A site was picked in the tiny town of Parkfield, California, where the San Andreas fault is well behaved (for a fault) and where earthquake scientists have had a presence for many years. A scientific drill rig was set up on a site provided by a generous cattle rancher, and work began in 2002 with an exploratory hole. Three years later, I saw the rig in action as it prepared the main borehole, which started straight down, then curved eastward to intersect the fault from the side. As expected, the fault zone itself was marked by about 200 meters of shattered and altered rock.

SAFOD grit
Pulverized rock from the borehole was separated from the drilling mud after each ten meters of progress. Minerals and microfossils in this grit enabled the drillers to map the underground in detail as they went (Andrew Alden)

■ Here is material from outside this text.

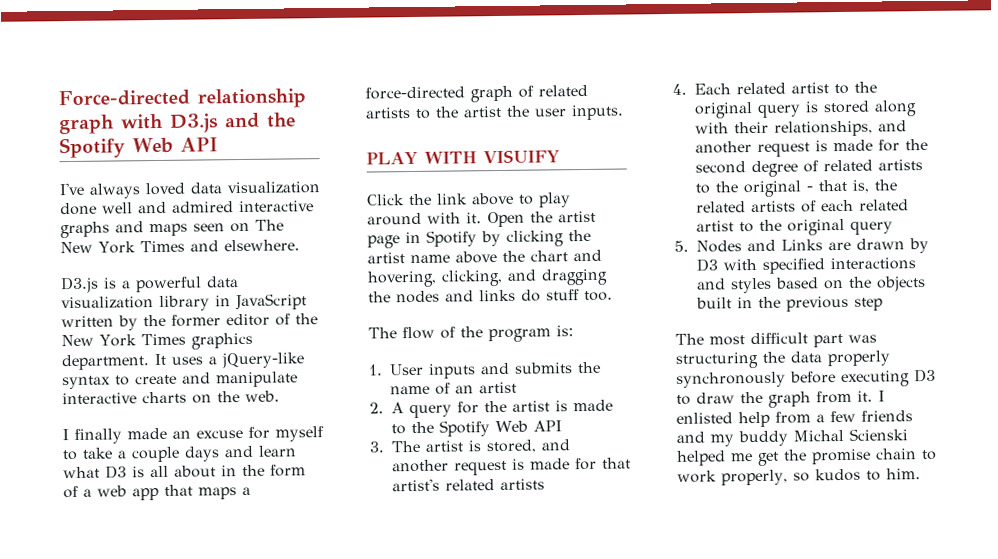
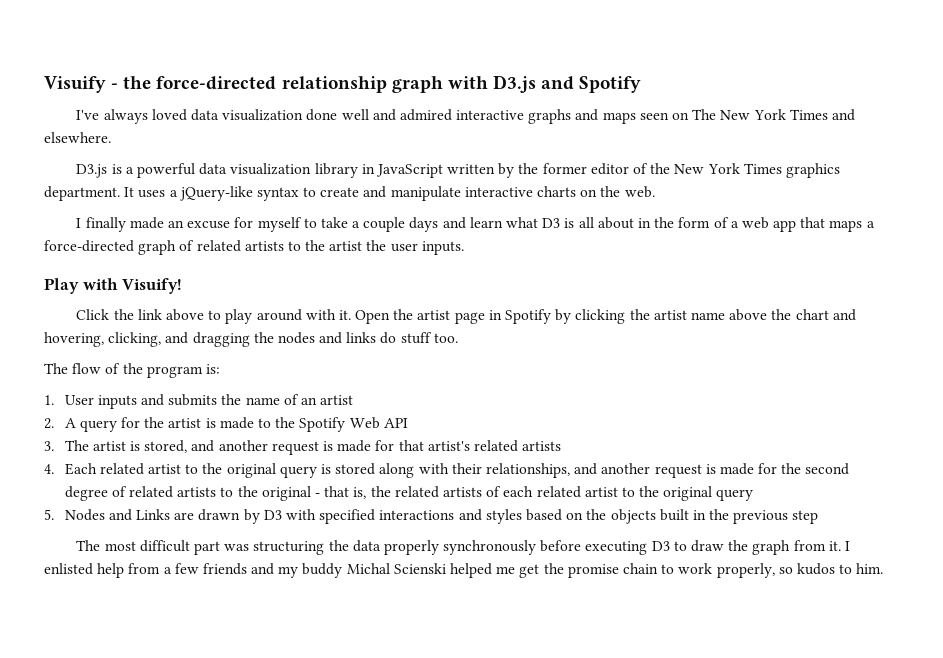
- Force-directed relationship graph with D3.js and the Spotify Web API
+ Visuify - the force-directed relationship graph with D3.js and Spotify
- PLAY WITH VISUIFY
+ Play with Visuify!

The next trick was to find the active plane in that wide fault zone. The borehole was lined with steel casing and then monitored for a couple of years. The fault was pinpointed in two places where it was gradually warping the casing. The next phase of the project targeted these places, drilling sidetracks from the main hole and collecting cores of undisturbed rock from them. These alcoves were where a set of six sensitive instruments—the downhole observatory—was installed in September 2008.

SAFOD first core
The first core is retrieved on August 6, 2007. The cores came up hot, around boiling temperature (Clay Hamilton/SAFOD)

The cores, as precious as moon rocks, were displayed to the press on October 5, 2007. It was a privilege to see them with my own eyes. Today they are stored in a Texas facility, where samples are parceled out to qualified researchers.

SAOFD core closeup
Life-size photo of the core from the fault zone. The brown is slippery clay; the green rock is serpentinite (Andrew Alden)

Unfortunately, the downhole instruments failed after a few weeks in the harsh conditions. A new seismometer was lowered into the hole and continues to yield good data; SAFOD scientist Bill Ellsworth told me that a replacement is on the way. But beyond a shoestring of funding that various sources have been scraping together, the money is gone and we’re left with half the result that scientists hoped for.

Sponsored

The National Science Foundation, which paid for EarthScope, announced in April that it wouldn’t spend any more on SAFOD, ignoring the pleas of a wide set of quake scientists. Earlier this week, the Mercury News reported that the project’s scientists are preparing an unsolicited bid for funding to the NSF, on an equal footing with hundreds of other research proposals.

If they succeed, it would be a good thing as SAFOD is not alone. Japan’s well-funded NanTroSEIZE program has been drilling across active faults under the seafloor, and the Deep Fault Drilling Project is drilling across a major fault in New Zealand. These days, we could really use fresh data from the San Andreas.